■ **TASK DIRECTIONS**:
Return the data below unaltered, but strip out the pictures.

■ **DATA SECTION**:
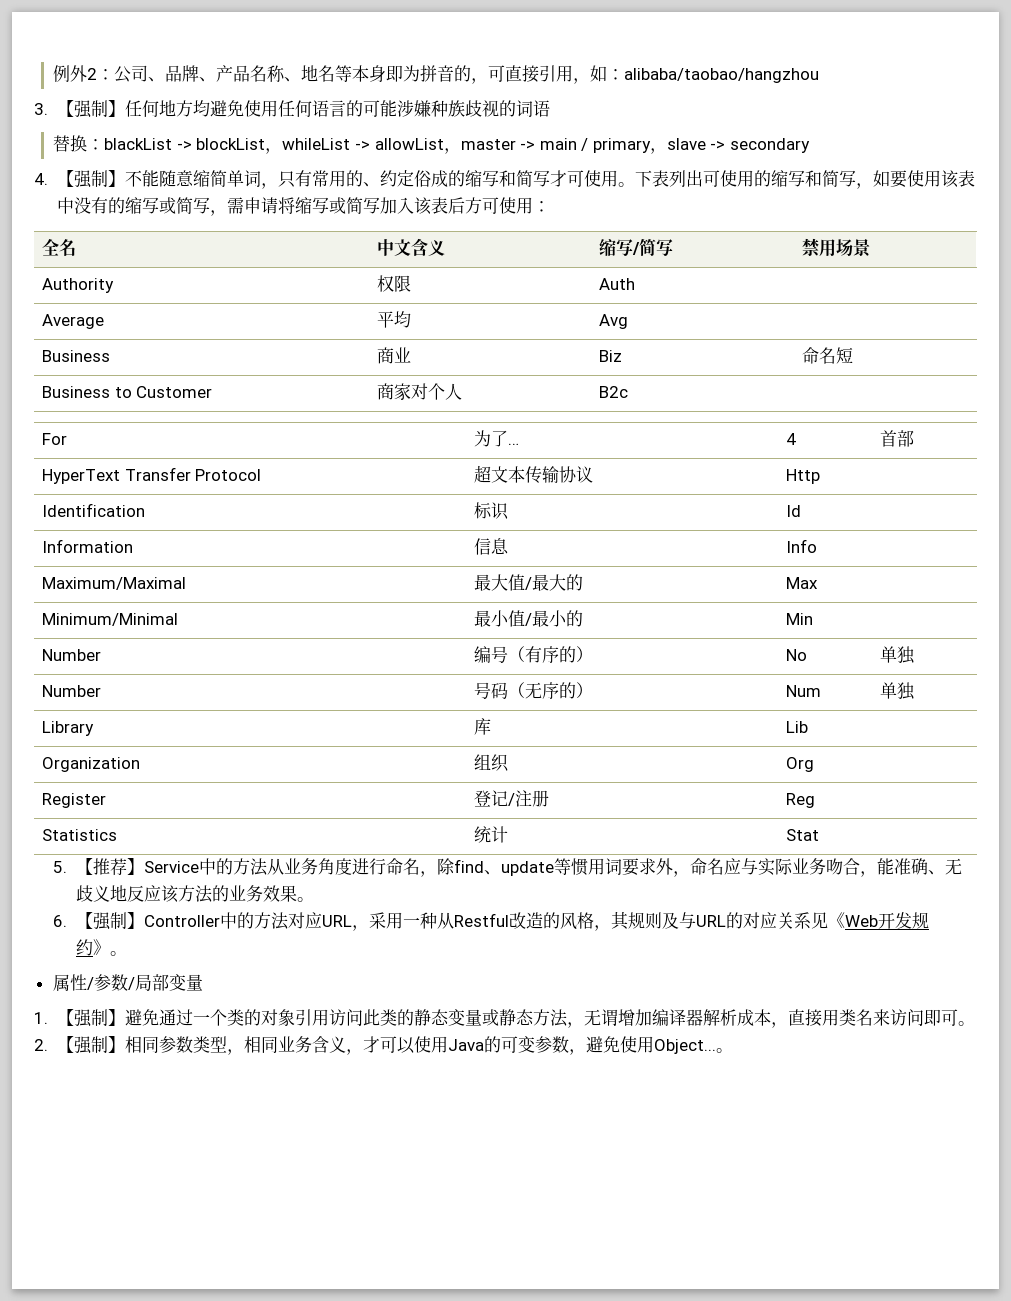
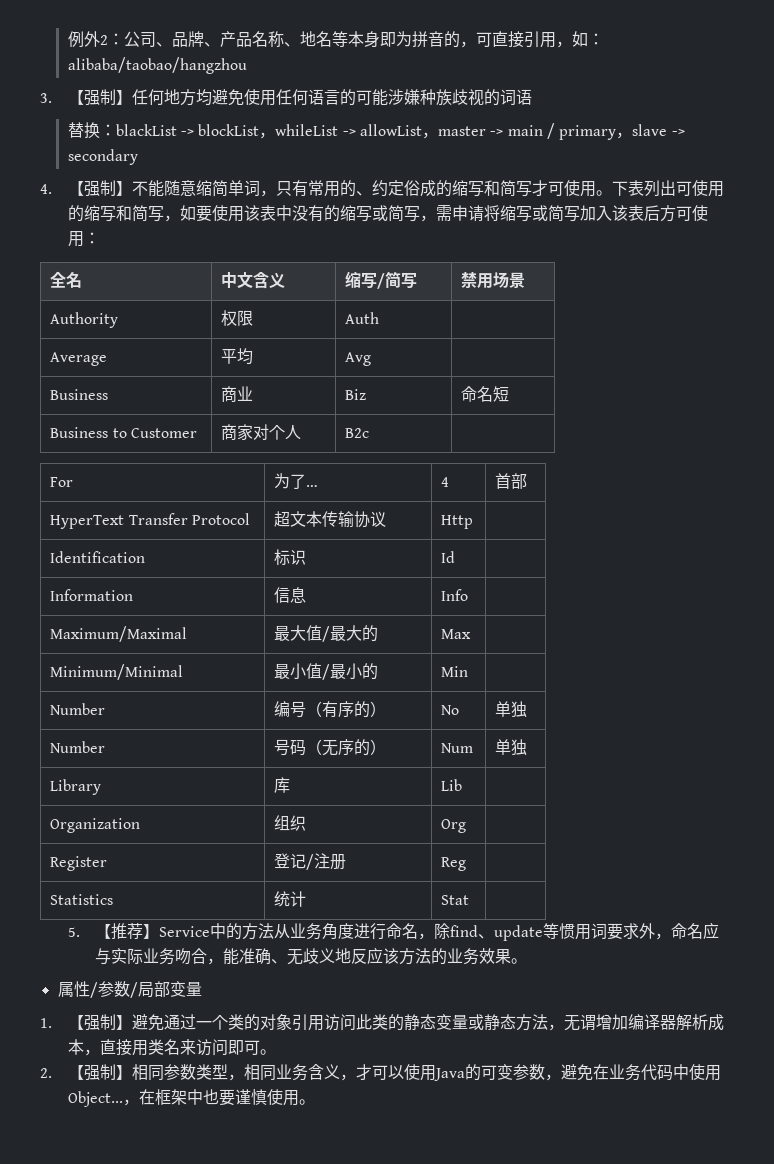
- 6.【强制】Controller中的方法对应URL，采用一种从Restful改造的风格，其规则及与URL的对应关系见《Web开发规约》。
- 2.【强制】相同参数类型，相同业务含义，才可以使用Java的可变参数，避免使用Object...。
+ 2.【强制】相同参数类型，相同业务含义，才可以使用Java的可变参数，避免在业务代码中使用Object...，在框架中也要谨慎使用。

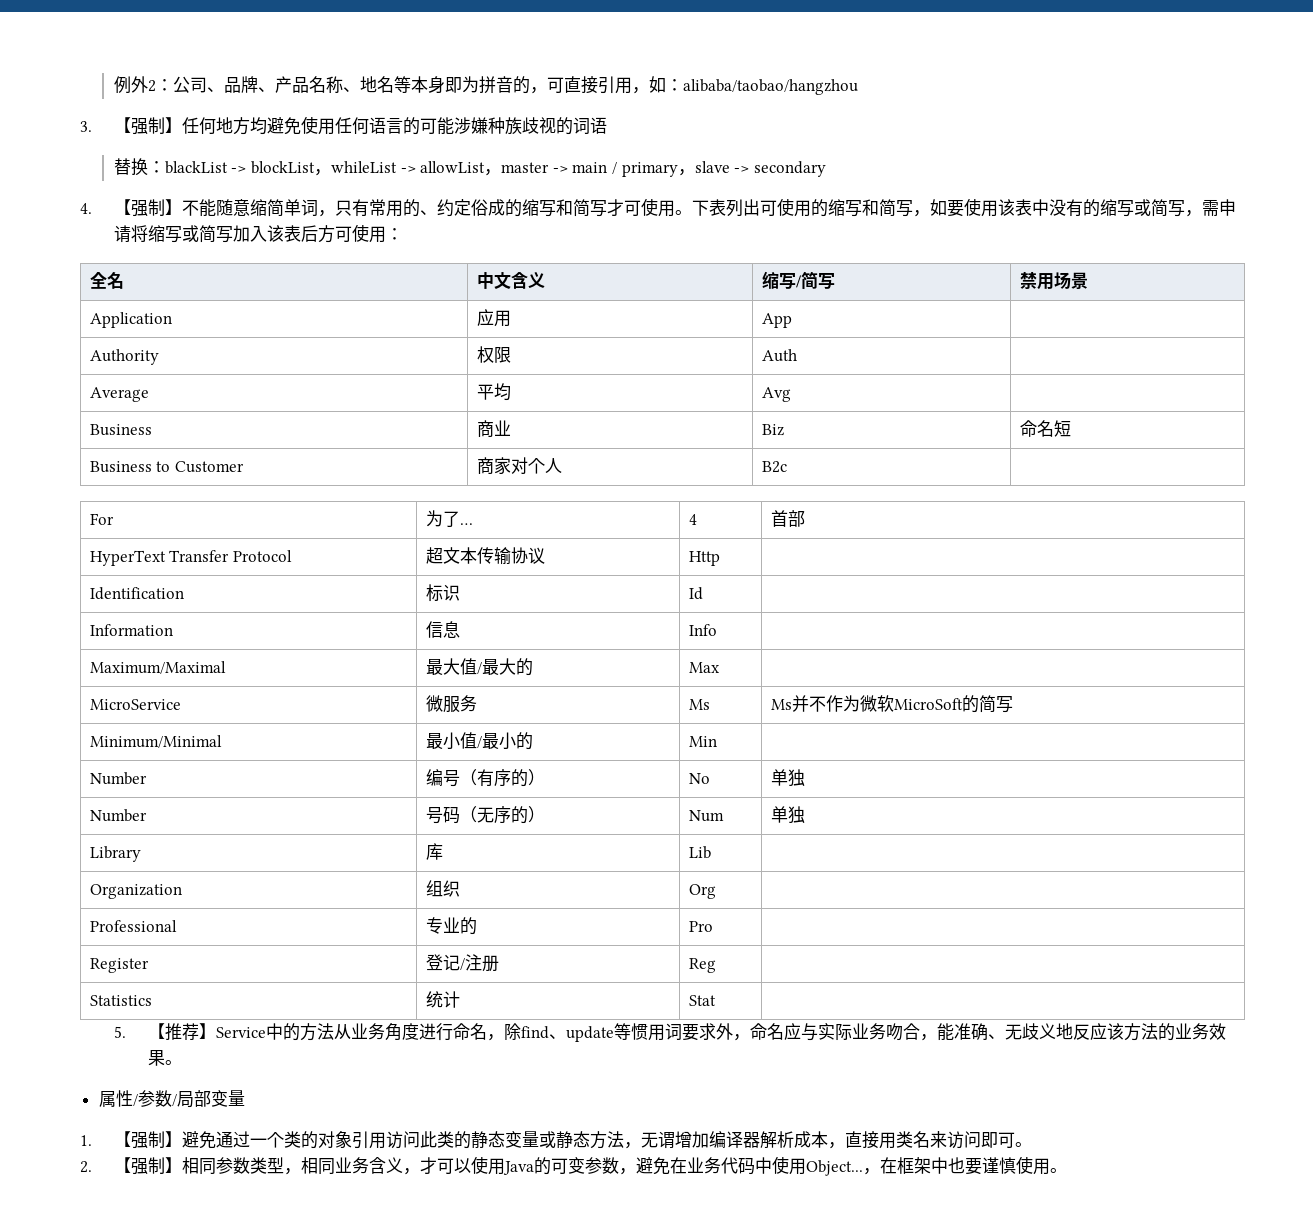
+ Application | 应用 | App |
+ MicroService | 微服务 | Ms | Ms并不作为微软MicroSoft的简写
+ Professional | 专业的 | Pro |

■ **RESULT FOR THIS TASK**:
- 6.【强制】Controller中的方法对应URL，采用一种从Restful改造的风格，其规则及与URL的对应关系见《Web开发规约》。
- 2.【强制】相同参数类型，相同业务含义，才可以使用Java的可变参数，避免使用Object...。
+ 2.【强制】相同参数类型，相同业务含义，才可以使用Java的可变参数，避免在业务代码中使用Object...，在框架中也要谨慎使用。

+ Application | 应用 | App |
+ MicroService | 微服务 | Ms | Ms并不作为微软MicroSoft的简写
+ Professional | 专业的 | Pro |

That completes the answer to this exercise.